Given a input data matrix and an array of cluster indices, returns the
average silhouette metric for that clustering result (computed across all clusters).
Parameters
----------
data_input : ndarray
Data to be clustered (each row contains a n-dimensional data sample)
cluster_indices : list
List containing for each data point (each row in data input) its cluster id
silh_max_samples: int
Maximum number of samples to compute the silhouette metric (higher for
more exact values at higher computing costs)
silh_distance: string
Metric to use when calculating distance between instances
e.g. 'euclidean', 'manhattan', 'cosine'
Returns
-------
avg_silhouette : float
Silhouette metric averaged across all clusters
"""
# Sample data for computing the silhouette metric
input_data_x_sample = None
cluster_indices_sample = None
for curr_cluster_id in set(cluster_indices):
list_occurrences = [
i for i, x in enumerate(cluster_indices) if x == curr_cluster_id
]
if input_data_x_sample is None:
input_data_x_sample = data_input[list_occurrences[0:silh_max_samples]]
else:
input_data_x_sample = np.vstack(
(
input_data_x_sample,
data_input[list_occurrences[0:silh_max_samples]],
)
)
if cluster_indices_sample is None:
cluster_indices_sample = np.array(cluster_indices)[
list_occurrences[0:silh_max_samples]
]
else:
cluster_indices_sample = np.hstack(
(
cluster_indices_sample,
np.array(cluster_indices)[list_occurrences[0:silh_max_samples]],
)
)
# Compute mean silhouette for each class and the average across all classes
try:
silh_array = metrics.silhouette_samples(
input_data_x_sample,
np.asarray(cluster_indices_sample),
metric=silh_distance,
)
np_silh_samples = np.column_stack((cluster_indices_sample, silh_array.tolist()))

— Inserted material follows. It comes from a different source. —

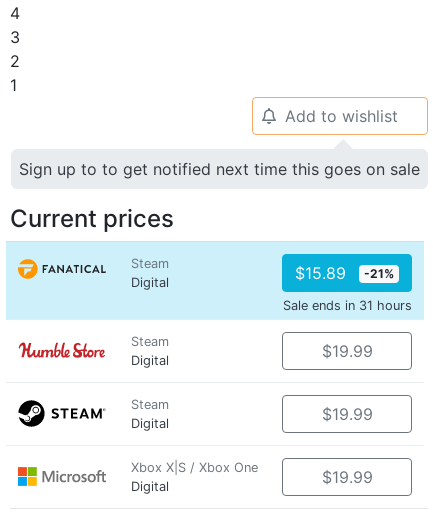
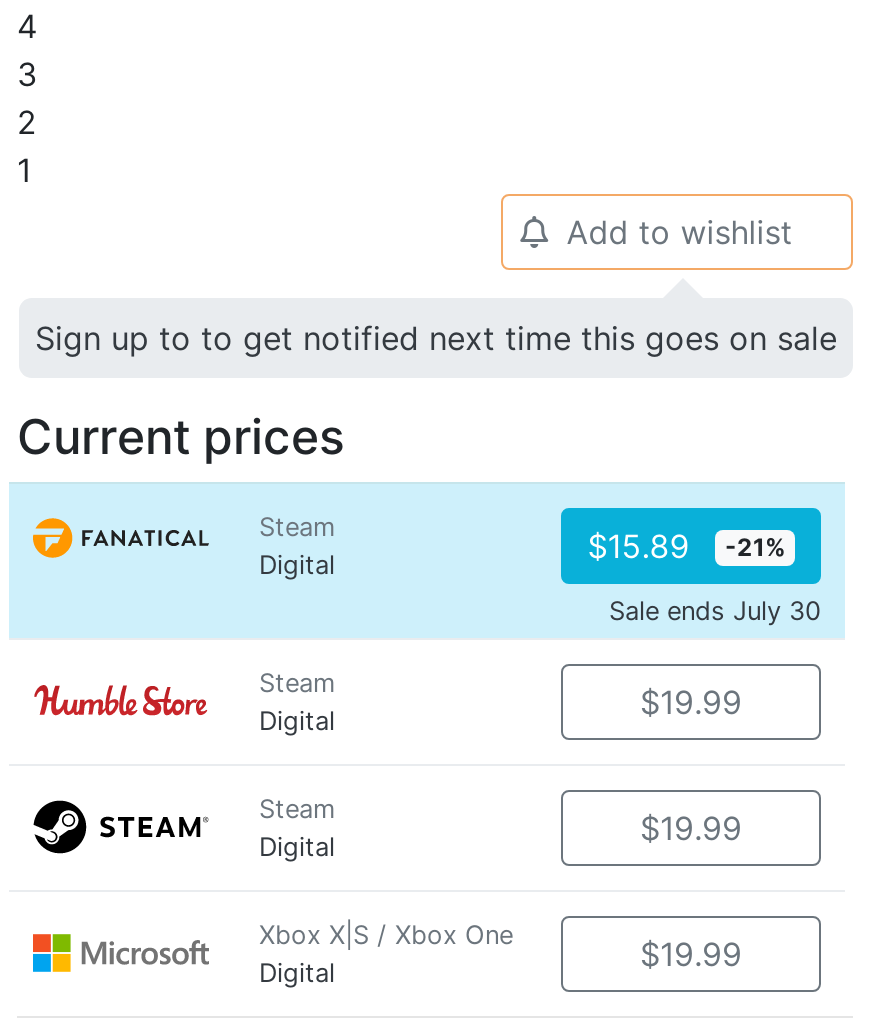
[283,298,412,313] Sale ends in 31 hours -> [609,596,821,626] Sale ends July 30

df_silh_samples = pd.DataFrame(
data=np_silh_samples[0:, 0:], columns=["cluster_id", "silhouette"]
)
df_silh_mean_per_class = df_silh_samples.groupby(
["cluster_id"]
).mean() # .sort_values(by='cluster_id')
df_silh_mean_per_class.reset_index(level=0, inplace=True)
df_silh_mean_per_class.sort_values(by="cluster_id")
avg_silhouette = df_silh_mean_per_class["silhouette"].mean()
except ValueError:
avg_silhouette = np.nan
return avg_silhouette
def comp_silh_for_max_cluster_sizes(
data_input, list_max_cluster_sizes, silh_max_samples, silh_distance, linkage_method
):
"""
Given a input data matrix, a linkage matrix and a list of max_cluster_sizes,
returns the average silhouette metric for each value of max_cluster_size
(computed across all clusters). Note that the optimal cut is related
to the maximum value for the silhouette metric.
Parameters
----------
data_input : ndarray
Data to be clustered (each row contains a n-dimensional data sample)
list_max_cluster_sizes : list
List of values for max_cluster_size, which denotes the maximum
number of data samples contained within the resulting clusters.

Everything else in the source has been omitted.